The findings of the present study are different from earlier studies due to differences in environmental factors, climate, irrigation programs, corn genotypes, cultural practices. With regard to the European corn borer population, main plot (genotype) x sub-plot (irrigation) interactions were found to be significant (P<0.01). European corn borer populations varied between 2.7–6.82 pests plant-1 with the largest population in the I100 x Kompozit Arifiye interaction (6.82 pest plant-1) and the lowest population in the I30 x ADA-523 interaction (2.7 pest plant-1). While the Kompozit Arifiye genotype was placed in Group A, the ADA-523 genotype was placed in Group H. According to the variance analyses on the European corn borer populations, irrigation treatments and genotypes were also found to be significant (P<0.01). The largest European corn borer population (5.75 number plant-1) was observed in the I100 treatment and the lowest population (3.38 number plant-1) was observed in the I30 treatment.
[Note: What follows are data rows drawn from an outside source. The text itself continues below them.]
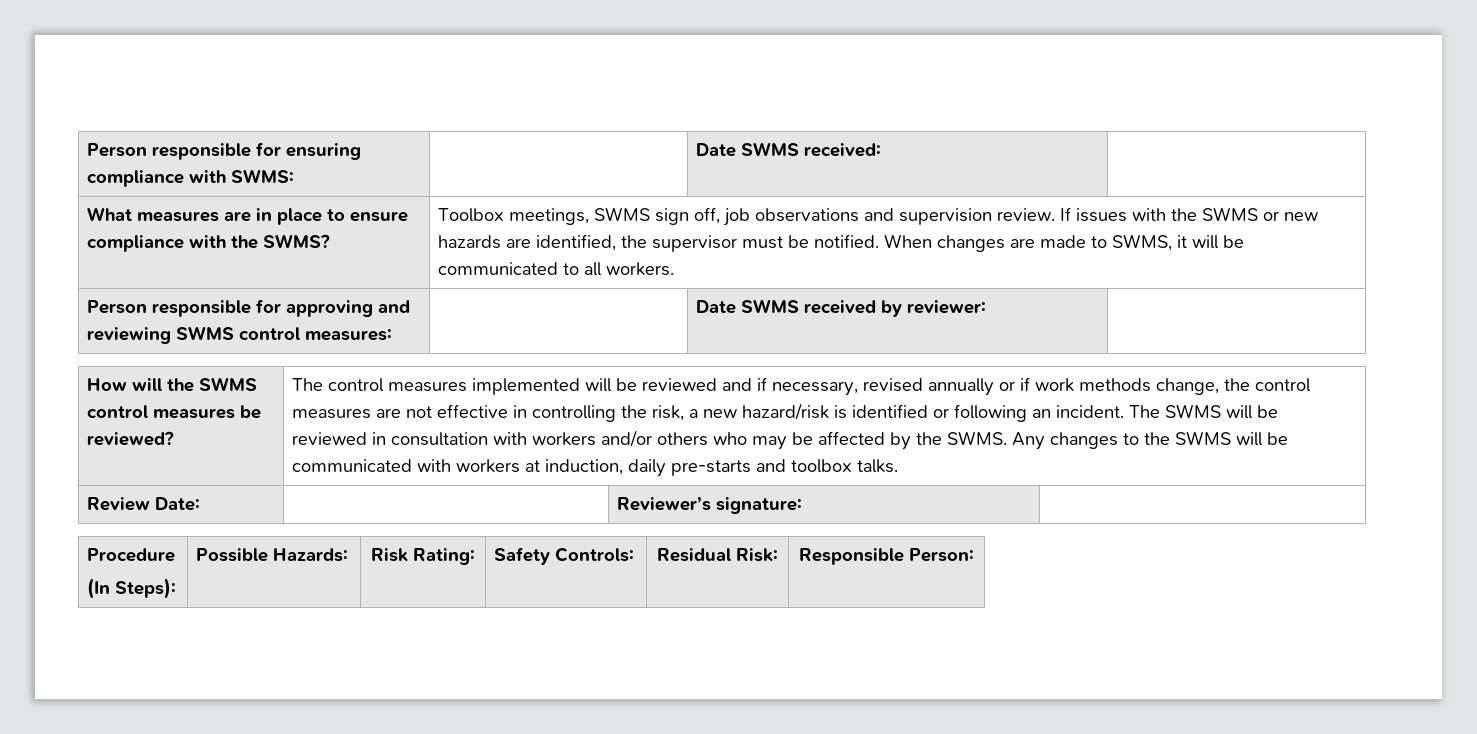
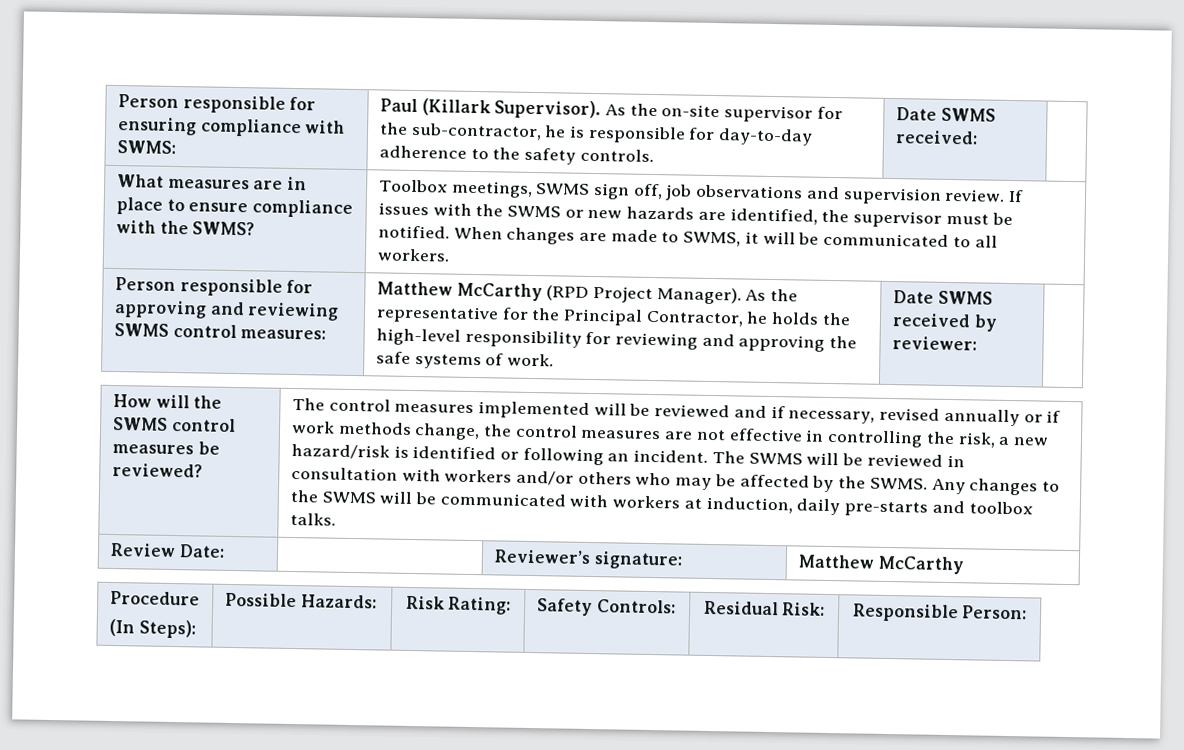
- Person responsible for ensuring compliance with SWMS: | | Date SWMS received: |
+ Person responsible for ensuring compliance with SWMS: | Paul (Killark Supervisor). As the on-site supervisor for the sub-contractor, he is responsible for day-to-day adherence to the safety controls. | Date SWMS received: |
- Person responsible for approving and reviewing SWMS control measures: | | Date SWMS received by reviewer: |
+ Person responsible for approving and reviewing SWMS control measures: | Matthew McCarthy (RPD Project Manager). As the representative for the Principal Contractor, he holds the high-level responsibility for reviewing and approving the safe systems of work. | Date SWMS received by reviewer: |
- Review Date: | | Reviewer’s signature: |
+ Review Date: | | Reviewer’s signature: | Matthew McCarthy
In terms of the genotypes, the largest population (5.38 number plant-1) was observed in the Kompozit Arifiye genotype and the lowest population (3.64 number plant-1) was observed in the ADA-523 genotype.

Some researchers reported the number of live larva + pupa in the 33P67 Bt (transgenic) genotype in the fully irrigated and untreated plots as 0.037 pest plant-1 and reported the value for isogenic (non-transgenic) 33P66 genotype as 2.220 pest plant-1. These values were partially similar to the values of the present study [5].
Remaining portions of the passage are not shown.